Problem requirements: Show only those lines of the entries where the string "connettività" is found.

Records for the exercise:
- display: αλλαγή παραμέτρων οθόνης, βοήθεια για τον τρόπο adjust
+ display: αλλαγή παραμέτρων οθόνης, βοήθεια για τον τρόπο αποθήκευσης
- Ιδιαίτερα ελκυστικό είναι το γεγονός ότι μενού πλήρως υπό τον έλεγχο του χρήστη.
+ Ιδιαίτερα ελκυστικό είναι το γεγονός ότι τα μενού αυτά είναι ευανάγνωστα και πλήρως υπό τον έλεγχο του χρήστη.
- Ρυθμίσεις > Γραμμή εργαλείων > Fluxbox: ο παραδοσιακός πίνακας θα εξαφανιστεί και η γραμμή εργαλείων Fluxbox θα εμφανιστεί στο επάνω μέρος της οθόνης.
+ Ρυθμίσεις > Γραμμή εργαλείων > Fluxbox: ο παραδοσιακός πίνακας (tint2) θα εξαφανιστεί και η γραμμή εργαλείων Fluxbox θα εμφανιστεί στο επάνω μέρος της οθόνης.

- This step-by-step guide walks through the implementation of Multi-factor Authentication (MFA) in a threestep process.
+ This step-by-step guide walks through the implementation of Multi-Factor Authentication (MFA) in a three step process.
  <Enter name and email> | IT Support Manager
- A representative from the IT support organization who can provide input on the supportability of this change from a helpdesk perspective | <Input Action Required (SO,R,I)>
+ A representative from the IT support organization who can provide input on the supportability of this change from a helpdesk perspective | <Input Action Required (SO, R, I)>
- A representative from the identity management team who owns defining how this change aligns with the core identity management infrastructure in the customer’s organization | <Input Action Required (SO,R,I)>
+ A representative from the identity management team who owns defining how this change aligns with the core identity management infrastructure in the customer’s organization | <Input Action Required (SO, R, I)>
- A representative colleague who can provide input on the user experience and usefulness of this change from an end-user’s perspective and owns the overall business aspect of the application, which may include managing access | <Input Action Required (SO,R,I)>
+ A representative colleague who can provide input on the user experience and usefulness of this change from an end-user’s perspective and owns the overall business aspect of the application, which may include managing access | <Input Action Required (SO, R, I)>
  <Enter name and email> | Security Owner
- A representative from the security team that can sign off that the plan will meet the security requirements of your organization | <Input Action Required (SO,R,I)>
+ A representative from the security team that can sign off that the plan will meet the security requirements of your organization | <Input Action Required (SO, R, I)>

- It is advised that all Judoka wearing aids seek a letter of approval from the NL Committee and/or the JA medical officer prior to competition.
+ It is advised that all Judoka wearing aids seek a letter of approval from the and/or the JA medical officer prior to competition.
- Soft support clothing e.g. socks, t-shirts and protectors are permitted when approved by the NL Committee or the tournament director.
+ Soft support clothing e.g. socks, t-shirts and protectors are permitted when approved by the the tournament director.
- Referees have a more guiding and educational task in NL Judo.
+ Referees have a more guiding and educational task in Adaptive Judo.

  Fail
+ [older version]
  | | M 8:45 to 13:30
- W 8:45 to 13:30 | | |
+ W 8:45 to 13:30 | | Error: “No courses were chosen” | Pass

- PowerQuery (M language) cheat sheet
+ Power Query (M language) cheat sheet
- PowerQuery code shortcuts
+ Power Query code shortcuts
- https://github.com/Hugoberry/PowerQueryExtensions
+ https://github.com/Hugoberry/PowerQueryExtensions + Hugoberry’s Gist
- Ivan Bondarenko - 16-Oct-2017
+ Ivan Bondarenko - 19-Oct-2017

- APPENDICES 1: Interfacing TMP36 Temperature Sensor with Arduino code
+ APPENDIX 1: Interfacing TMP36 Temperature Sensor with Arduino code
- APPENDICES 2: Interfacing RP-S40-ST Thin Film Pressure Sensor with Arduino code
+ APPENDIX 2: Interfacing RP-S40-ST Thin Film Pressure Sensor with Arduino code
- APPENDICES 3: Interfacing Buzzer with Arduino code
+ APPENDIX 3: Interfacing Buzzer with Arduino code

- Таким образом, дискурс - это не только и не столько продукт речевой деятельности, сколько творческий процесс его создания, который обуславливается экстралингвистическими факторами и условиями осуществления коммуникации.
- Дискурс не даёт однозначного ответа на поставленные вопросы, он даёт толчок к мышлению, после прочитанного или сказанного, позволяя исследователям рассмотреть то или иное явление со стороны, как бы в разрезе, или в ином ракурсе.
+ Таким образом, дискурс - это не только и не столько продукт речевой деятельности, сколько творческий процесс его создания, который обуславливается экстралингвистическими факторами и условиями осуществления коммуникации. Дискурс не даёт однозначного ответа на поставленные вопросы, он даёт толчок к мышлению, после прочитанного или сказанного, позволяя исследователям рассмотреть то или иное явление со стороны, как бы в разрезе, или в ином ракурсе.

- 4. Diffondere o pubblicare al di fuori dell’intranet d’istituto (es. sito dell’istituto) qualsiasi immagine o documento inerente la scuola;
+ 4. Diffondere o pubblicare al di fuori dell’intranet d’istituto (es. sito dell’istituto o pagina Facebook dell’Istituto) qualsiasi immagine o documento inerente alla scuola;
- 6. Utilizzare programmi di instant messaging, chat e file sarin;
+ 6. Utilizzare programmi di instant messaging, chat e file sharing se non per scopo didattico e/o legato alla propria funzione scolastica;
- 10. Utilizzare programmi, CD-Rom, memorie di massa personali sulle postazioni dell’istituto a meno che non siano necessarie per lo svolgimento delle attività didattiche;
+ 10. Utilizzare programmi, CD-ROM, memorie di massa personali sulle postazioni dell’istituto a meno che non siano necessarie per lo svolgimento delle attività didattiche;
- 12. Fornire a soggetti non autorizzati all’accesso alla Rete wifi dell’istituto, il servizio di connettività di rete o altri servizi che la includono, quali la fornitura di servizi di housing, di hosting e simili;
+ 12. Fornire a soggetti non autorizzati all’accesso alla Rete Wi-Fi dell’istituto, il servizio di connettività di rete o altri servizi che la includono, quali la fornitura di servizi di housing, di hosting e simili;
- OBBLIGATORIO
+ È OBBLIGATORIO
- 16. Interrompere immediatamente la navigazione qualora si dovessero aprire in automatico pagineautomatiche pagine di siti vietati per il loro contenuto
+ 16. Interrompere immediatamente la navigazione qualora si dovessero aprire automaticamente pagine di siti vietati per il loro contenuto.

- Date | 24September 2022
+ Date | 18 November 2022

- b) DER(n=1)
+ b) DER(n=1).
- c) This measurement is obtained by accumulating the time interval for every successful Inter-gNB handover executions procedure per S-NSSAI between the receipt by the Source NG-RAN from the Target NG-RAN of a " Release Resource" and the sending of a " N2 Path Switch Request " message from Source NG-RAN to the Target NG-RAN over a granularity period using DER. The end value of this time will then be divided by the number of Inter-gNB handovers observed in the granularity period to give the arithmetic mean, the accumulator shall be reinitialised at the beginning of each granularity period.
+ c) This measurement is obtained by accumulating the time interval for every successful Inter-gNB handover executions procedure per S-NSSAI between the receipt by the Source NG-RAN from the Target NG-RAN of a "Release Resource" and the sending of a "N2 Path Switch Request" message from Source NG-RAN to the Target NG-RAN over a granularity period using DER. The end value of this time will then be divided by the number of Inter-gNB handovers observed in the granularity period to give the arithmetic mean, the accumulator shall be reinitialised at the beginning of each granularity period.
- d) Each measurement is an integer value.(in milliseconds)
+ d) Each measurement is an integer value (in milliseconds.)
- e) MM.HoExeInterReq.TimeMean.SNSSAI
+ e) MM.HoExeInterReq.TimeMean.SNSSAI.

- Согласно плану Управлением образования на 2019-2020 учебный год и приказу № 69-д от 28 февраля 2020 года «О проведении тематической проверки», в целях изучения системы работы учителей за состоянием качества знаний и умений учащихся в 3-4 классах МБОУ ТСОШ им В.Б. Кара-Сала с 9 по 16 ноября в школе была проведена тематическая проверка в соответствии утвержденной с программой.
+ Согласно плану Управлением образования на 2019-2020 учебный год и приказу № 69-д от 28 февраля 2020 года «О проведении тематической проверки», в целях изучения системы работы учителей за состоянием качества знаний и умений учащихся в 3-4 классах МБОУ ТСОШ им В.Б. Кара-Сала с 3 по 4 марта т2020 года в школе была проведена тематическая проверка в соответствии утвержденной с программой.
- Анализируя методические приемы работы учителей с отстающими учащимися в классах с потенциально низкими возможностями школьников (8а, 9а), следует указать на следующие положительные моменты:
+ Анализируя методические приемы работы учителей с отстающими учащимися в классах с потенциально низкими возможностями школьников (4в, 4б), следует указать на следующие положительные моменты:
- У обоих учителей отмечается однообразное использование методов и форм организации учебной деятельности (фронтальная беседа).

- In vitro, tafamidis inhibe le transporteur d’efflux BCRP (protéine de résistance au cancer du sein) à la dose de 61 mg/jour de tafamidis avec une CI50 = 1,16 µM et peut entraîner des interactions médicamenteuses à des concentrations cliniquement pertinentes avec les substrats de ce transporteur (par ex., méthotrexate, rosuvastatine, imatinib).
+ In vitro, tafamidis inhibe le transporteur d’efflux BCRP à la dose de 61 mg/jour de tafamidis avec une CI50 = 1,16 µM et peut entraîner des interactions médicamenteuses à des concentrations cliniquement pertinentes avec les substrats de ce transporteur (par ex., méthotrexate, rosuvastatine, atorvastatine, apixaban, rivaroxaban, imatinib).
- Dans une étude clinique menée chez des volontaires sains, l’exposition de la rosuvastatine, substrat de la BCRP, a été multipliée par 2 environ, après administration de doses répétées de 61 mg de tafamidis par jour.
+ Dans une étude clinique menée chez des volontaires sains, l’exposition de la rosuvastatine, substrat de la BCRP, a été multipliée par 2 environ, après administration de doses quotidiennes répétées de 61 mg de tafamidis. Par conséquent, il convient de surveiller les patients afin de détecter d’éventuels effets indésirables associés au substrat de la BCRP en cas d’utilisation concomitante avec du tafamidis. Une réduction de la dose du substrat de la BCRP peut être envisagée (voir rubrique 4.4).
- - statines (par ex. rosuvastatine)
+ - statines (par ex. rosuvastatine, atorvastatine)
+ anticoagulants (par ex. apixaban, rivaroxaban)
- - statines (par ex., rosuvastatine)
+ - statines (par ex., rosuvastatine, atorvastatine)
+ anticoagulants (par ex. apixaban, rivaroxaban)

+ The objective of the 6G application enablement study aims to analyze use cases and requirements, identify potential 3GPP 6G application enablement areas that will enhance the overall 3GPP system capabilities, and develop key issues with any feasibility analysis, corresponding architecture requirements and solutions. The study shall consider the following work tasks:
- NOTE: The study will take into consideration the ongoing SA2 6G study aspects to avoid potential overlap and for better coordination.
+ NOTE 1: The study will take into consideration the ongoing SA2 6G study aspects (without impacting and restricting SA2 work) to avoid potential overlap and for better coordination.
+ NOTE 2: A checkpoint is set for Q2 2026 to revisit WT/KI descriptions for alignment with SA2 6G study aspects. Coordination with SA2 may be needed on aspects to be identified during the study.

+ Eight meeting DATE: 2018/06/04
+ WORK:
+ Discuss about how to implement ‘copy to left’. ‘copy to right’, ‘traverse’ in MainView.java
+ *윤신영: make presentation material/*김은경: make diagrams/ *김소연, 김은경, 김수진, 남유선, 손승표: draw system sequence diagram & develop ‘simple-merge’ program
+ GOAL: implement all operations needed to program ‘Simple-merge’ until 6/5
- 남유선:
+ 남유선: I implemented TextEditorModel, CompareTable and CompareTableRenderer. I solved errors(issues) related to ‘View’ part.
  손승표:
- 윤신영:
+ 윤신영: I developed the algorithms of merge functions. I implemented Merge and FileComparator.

Result:
- 12. Fornire a soggetti non autorizzati all’accesso alla Rete wifi dell’istituto, il servizio di connettività di rete o altri servizi che la includono, quali la fornitura di servizi di housing, di hosting e simili;
+ 12. Fornire a soggetti non autorizzati all’accesso alla Rete Wi-Fi dell’istituto, il servizio di connettività di rete o altri servizi che la includono, quali la fornitura di servizi di housing, di hosting e simili;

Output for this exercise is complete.